The First Wave: The D-Day Warriors Who Led the Way to Victory in World War II
“Kershaw does a marvelous job of making these stories seem fresh and real to a new generation of readers.”
This year marks the 75th anniversary of D-Day, and there will likely be an avalanche of books revisiting this crucial day of the 20th century. Alex Kershaw, author of multiple books on World War II, takes a unique view of the Allied invasion, telling the stories of the first men to parachute or land on the invasion beaches.
These soldiers had some of the most difficult assignments of the invasion force, with several forces conducting what today would be termed Special Operations. Three of the most familiar tales to anyone who has read some of the more popular histories by Cornelius Ryan or Stephen Ambrose are still spell-binding and Kershaw has brought them to a new generation of readers: the American Ranger assault on Pont du Hoc, the British capture of the Pegasus bridge by glider-borne troops, and the airborne assault by British paratroopers on the Merville battery.

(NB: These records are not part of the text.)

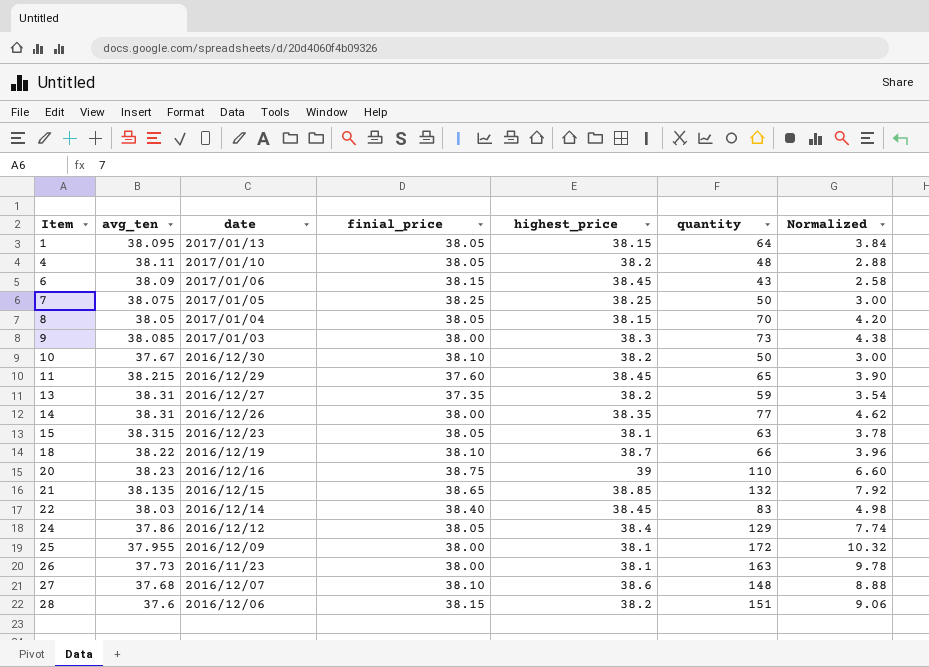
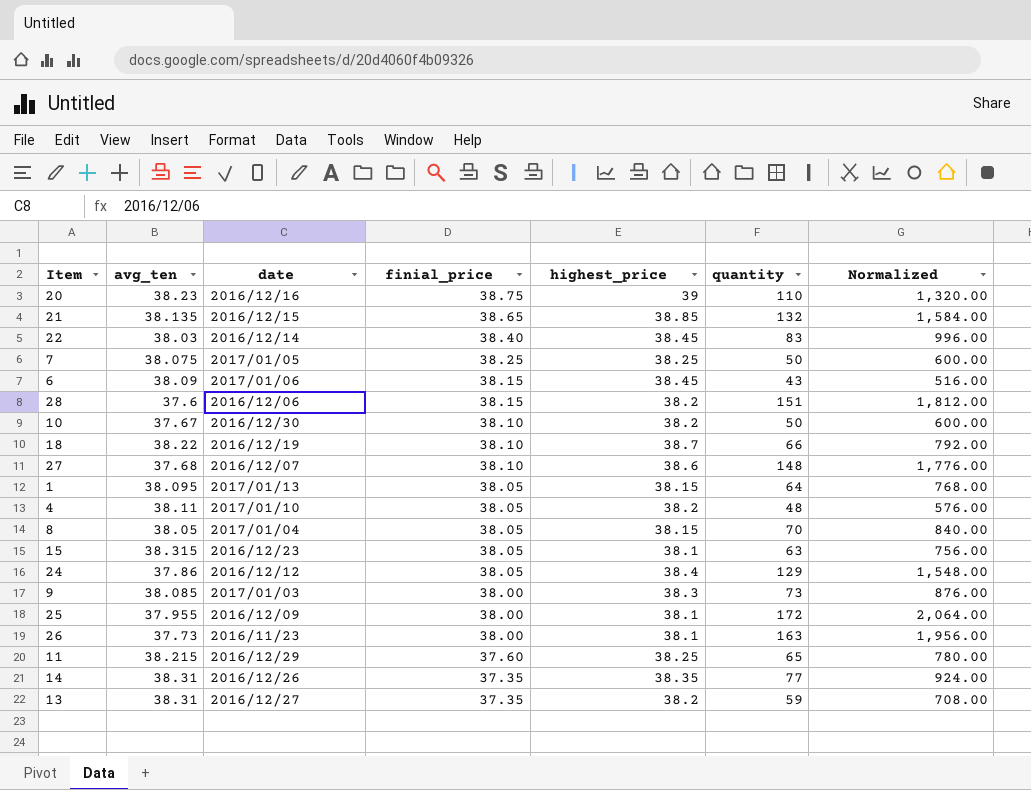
row order: Item ascending -> finial_price descending
column Normalized | formula: [quantity] * 0.06 -> [quantity] * 12
11 | highest_price: 38.45 -> 38.25
14 | finial_price: 38.00 -> 37.35

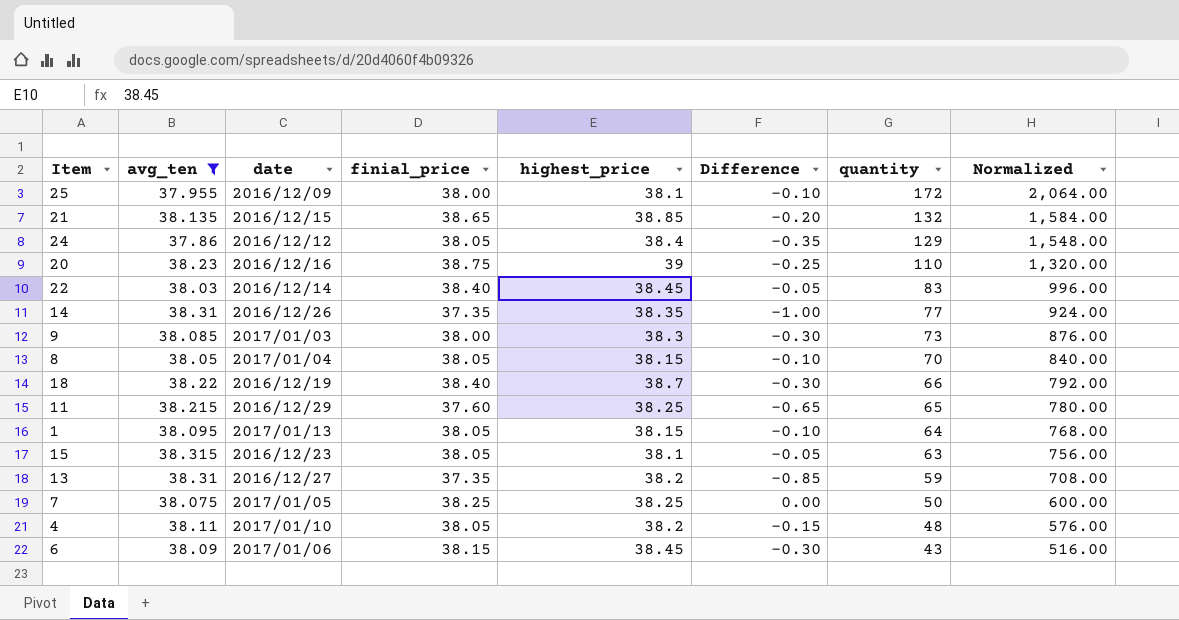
filter: none -> avg_ten >= 37.86
row order: finial_price descending -> quantity descending
column Difference | formula: none -> [finial_price] - [highest_price]
18 | finial_price: 38.10 -> 38.40

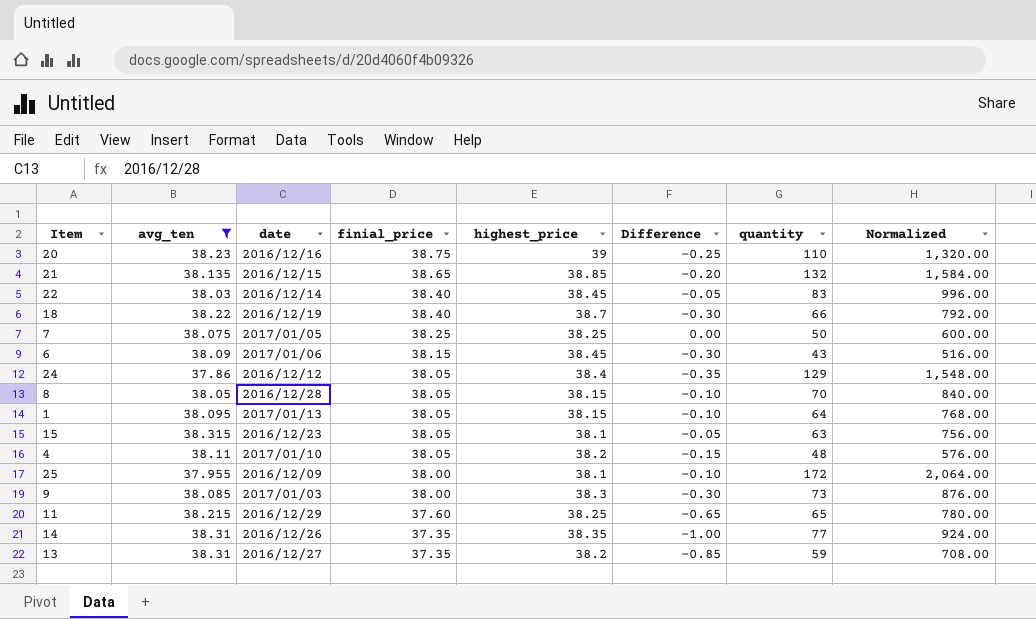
row order: quantity descending -> finial_price descending
8 | date: 2017/01/04 -> 2016/12/28

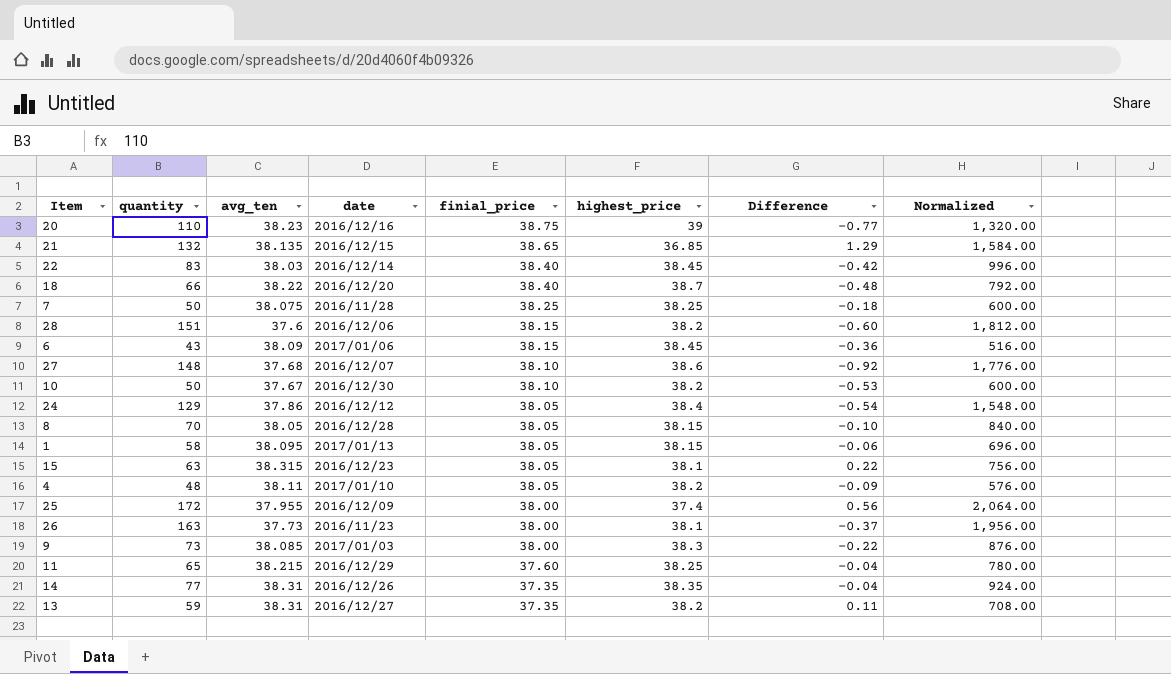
filter: avg_ten >= 37.86 -> none
column quantity | position: 7 -> 2
column Difference | formula: [finial_price] - [highest_price] -> [avg_ten] - [highest_price]
21 | highest_price: 38.85 -> 36.85
18 | date: 2016/12/19 -> 2016/12/20
7 | date: 2017/01/05 -> 2016/11/28
1 | quantity: 64 -> 58
1 | Normalized: 768.00 -> 696.00
25 | highest_price: 38.1 -> 37.4

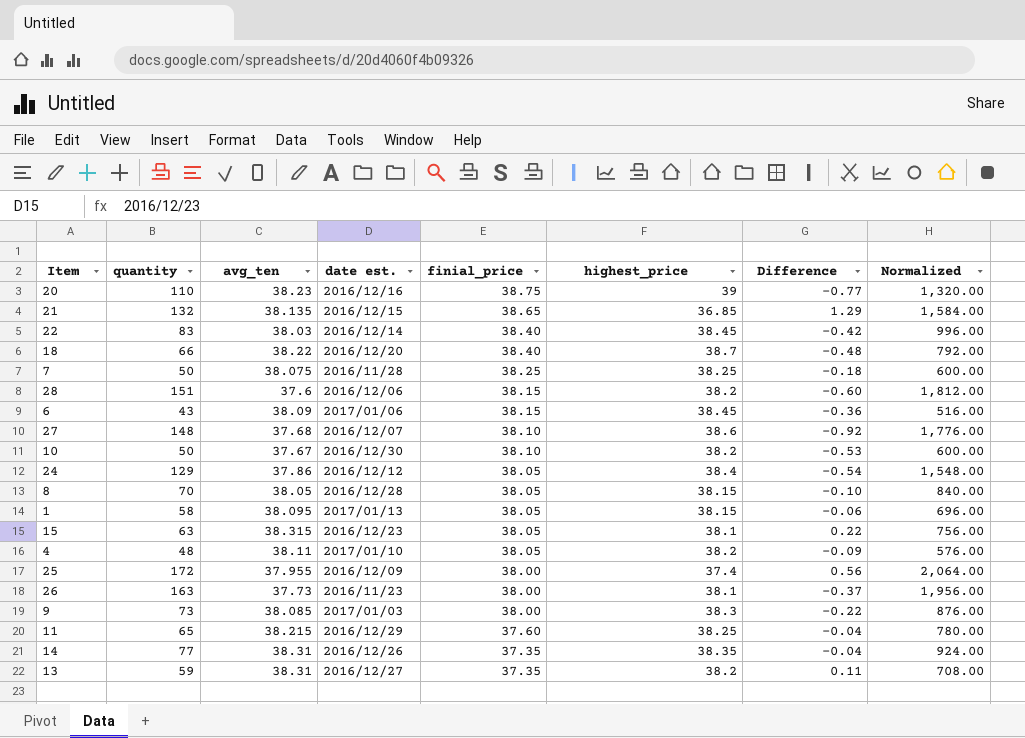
column name: date -> date est.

Kershaw does a marvelous job of making these stories seem fresh and real to a new generation of readers. One of the most remarkable and forgotten tales of the daring missions is the pilot who landed the first glider full of British troops under the command of Major John Howard. Staff Sergeant Jim Wallwork, a member of the British Glider Pilot Regiment, achieved one of the war’s most incredible feats of airmanship, using only a stop watch, map, and compass to land the first glider only a few dozen yards from the bridge, allowing Howard and his small band to achieve compete surprise and capture the bridge in less than an hour.
Other stories may not be as familiar to general readers. The tale of the airborne pathfinders, specially trained troops who would precede the Allied air armada bringing in the three airborne divisions, is a remarkable tale, especially the story of Captain Frank Lillyman, one of these pathfinders that were the first Americans to invade Normandy.
When the first waves of Allied troops came ashore at the five invasion beaches, they had widely different experiences. At Utah Beach, the western-most, American troops came ashore without heavy resistance due to a fortuitous navigation error that brought them ashore south of their intended beaches. The exceptional battlefield decision of Brigadier General Theodore Roosevelt, Jr to continue bringing in troops over this beach prevented those troops from a more heavily fortified sector that could have inflicted significant casualties. The British and Canadian landings at the three Gold, Juno, and Sword invasion beaches also progressed more or less according to plan.
But Omaha Beach was the crisis point for the entire day. In a remarkable intelligence failure, the Allies were unaware that the less capable German 716th Division had been replaced by troops from the more experienced 352nd Division. Moreover, Omaha Beach had some of the best prepared defenses of the entire Normandy coastline, with massive fortified bunkers filled with artillery, mortars, and machine guns that could sweep the landing areas with a murderous crossfire.
As a result, most of the first wave of American troops was nearly annihilated, including the famous Bedford boys, a group of American troops from Bedford, Virginia that suffered nearly 90% casualties of the men who enlisted from the town.
The entire Allied plan fell apart in that first wave, and only the courage of small groups of soldiers, highlighted by Kershaw, saved what could have been a disaster for the entire invasion plan.
For these men of the first wave, D-Day was truly the longest day. Even after they secured their initial objectives, they still faced an afternoon of German counterattacks that nearly recaptured the heights of Pont Du Hoc, stopped the American drive a few bitter miles off Omaha Beach, and almost overran the British troops holding Pegasus Bridge. For many of these men, D-Day was just the first day of months of fighting before they were either injured or killed—very few of these men emerged on VE Day without becoming casualties.
Even after the war, many of these men remained casualties, haunted by what they saw and did that day, many of them wracked with survivor’s guilt and what today would be termed PTSD. Not only did these men achieve heroic feats that day, they endured sacrifices almost unimaginable to today’s generation. Kershaw’s book revives the story of these men and their bravery in battle that should never be forgotten.